Security News > 2020 > February > Smart Lightbulbs Used to Compromise Home and Business Networks
Researchers have demonstrated an ability to compromise an IoT smart bulb, and then use malware from the internet-connected bulb to infiltrate the rest of a network - regardless of whether that is a home or office.
In 2016, earlier researchers were able to compromise Philips Hue lightbulbs with malicious firmware, and then propagate to other adjacent lightbulbs.
Now researchers at Check Point have been able to use this initial vulnerability to compromise the lightbulb and use it as a platform to take over first the controlling bridge, and then - using vulnerabilities in the ZigBee communication protocol - to propagate to other devices on the network.
"Check Point's researchers," said the firm in a blog report, "Showed how a threat actor could exploit an IoT network to launch attacks on conventional computer networks in homes, businesses or even smart cities."

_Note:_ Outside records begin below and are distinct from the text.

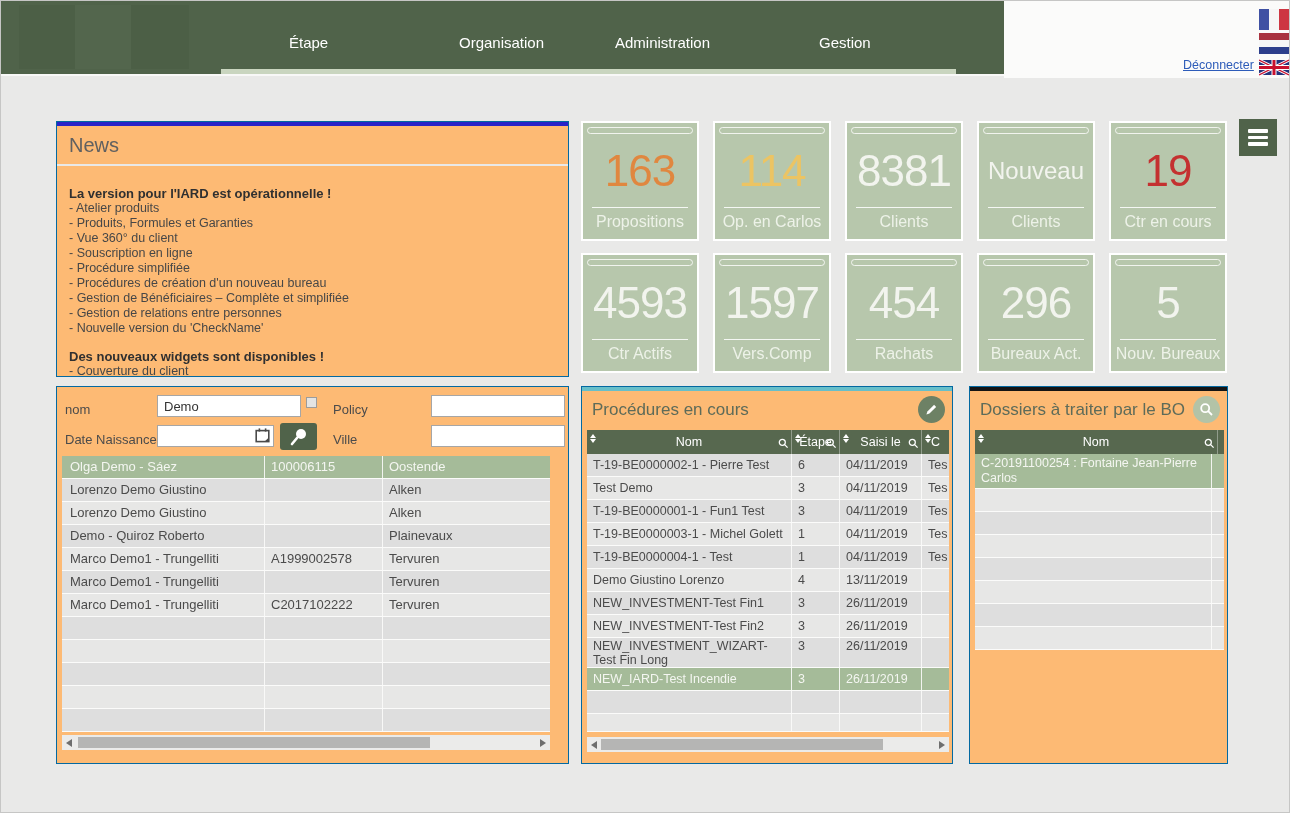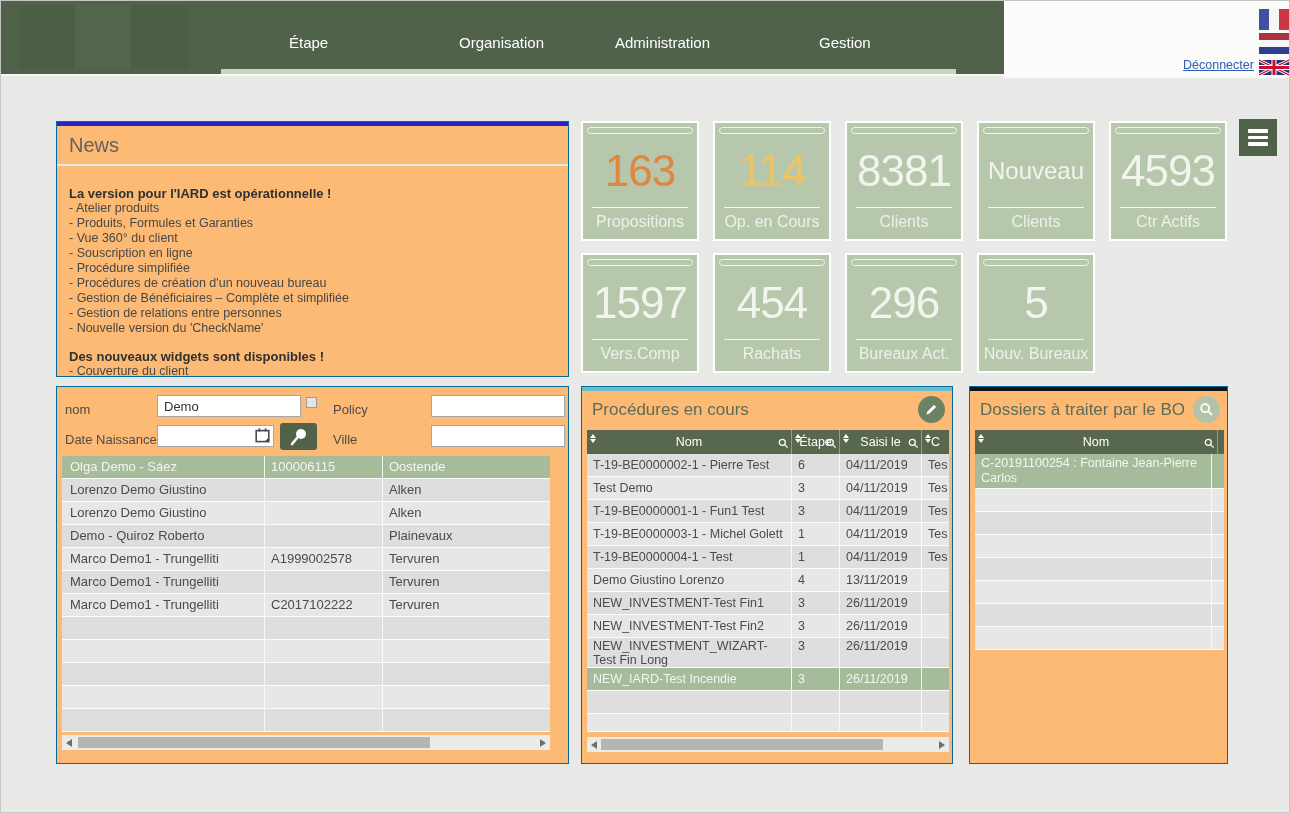--- a/index.html
+++ b/index.html
@@ -188,6 +188,12 @@
     </div>
     <div class="tile">
       <div class="tile-pill"></div>
+      <div class="tile-value" style="color: rgb(196, 49, 48);">19</div>
+      <div class="tile-sep"></div>
+      <div class="tile-label">Ctr en cours</div>
+    </div>
+    <div class="tile">
+      <div class="tile-pill"></div>
       <div class="tile-value" style="color: rgb(242, 244, 238);">4593</div>
       <div class="tile-sep"></div>
       <div class="tile-label">Ctr Actifs</div>

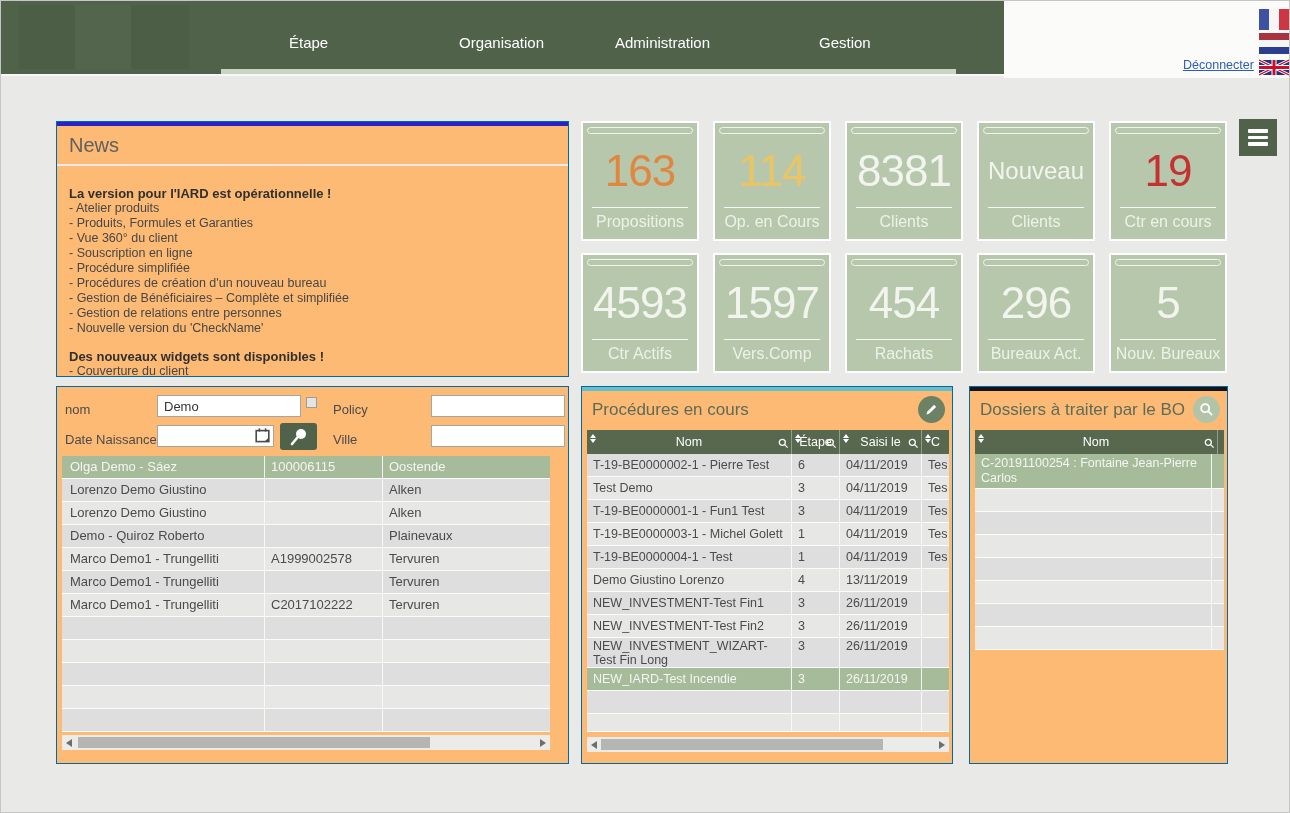--- a/index.html
+++ b/index.html
@@ -172,7 +172,7 @@
       <div class="tile-pill"></div>
       <div class="tile-value" style="color: rgb(236, 196, 99);">114</div>
       <div class="tile-sep"></div>
-      <div class="tile-label">Op. en Cours</div>
+      <div class="tile-label">Op. en Carlos</div>
     </div>
     <div class="tile">
       <div class="tile-pill"></div>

"Many of us are aware that IoT devices can pose a security risk," said Yaniv Balmas, head of cyber research at Check Point, "But this research shows how even the most mundane, seemingly 'dumb' devices such as lightbulbs can be exploited by hackers and used to take over networks, or plant malware. It's critical that organizations and individuals protect themselves against these possible attacks by updating their devices with the latest patches and separating them from other machines on their networks, to limit the possible spread of malware. In today's complex fifth-generation attack landscape, we cannot afford to overlook the security of anything that is connected to our networks."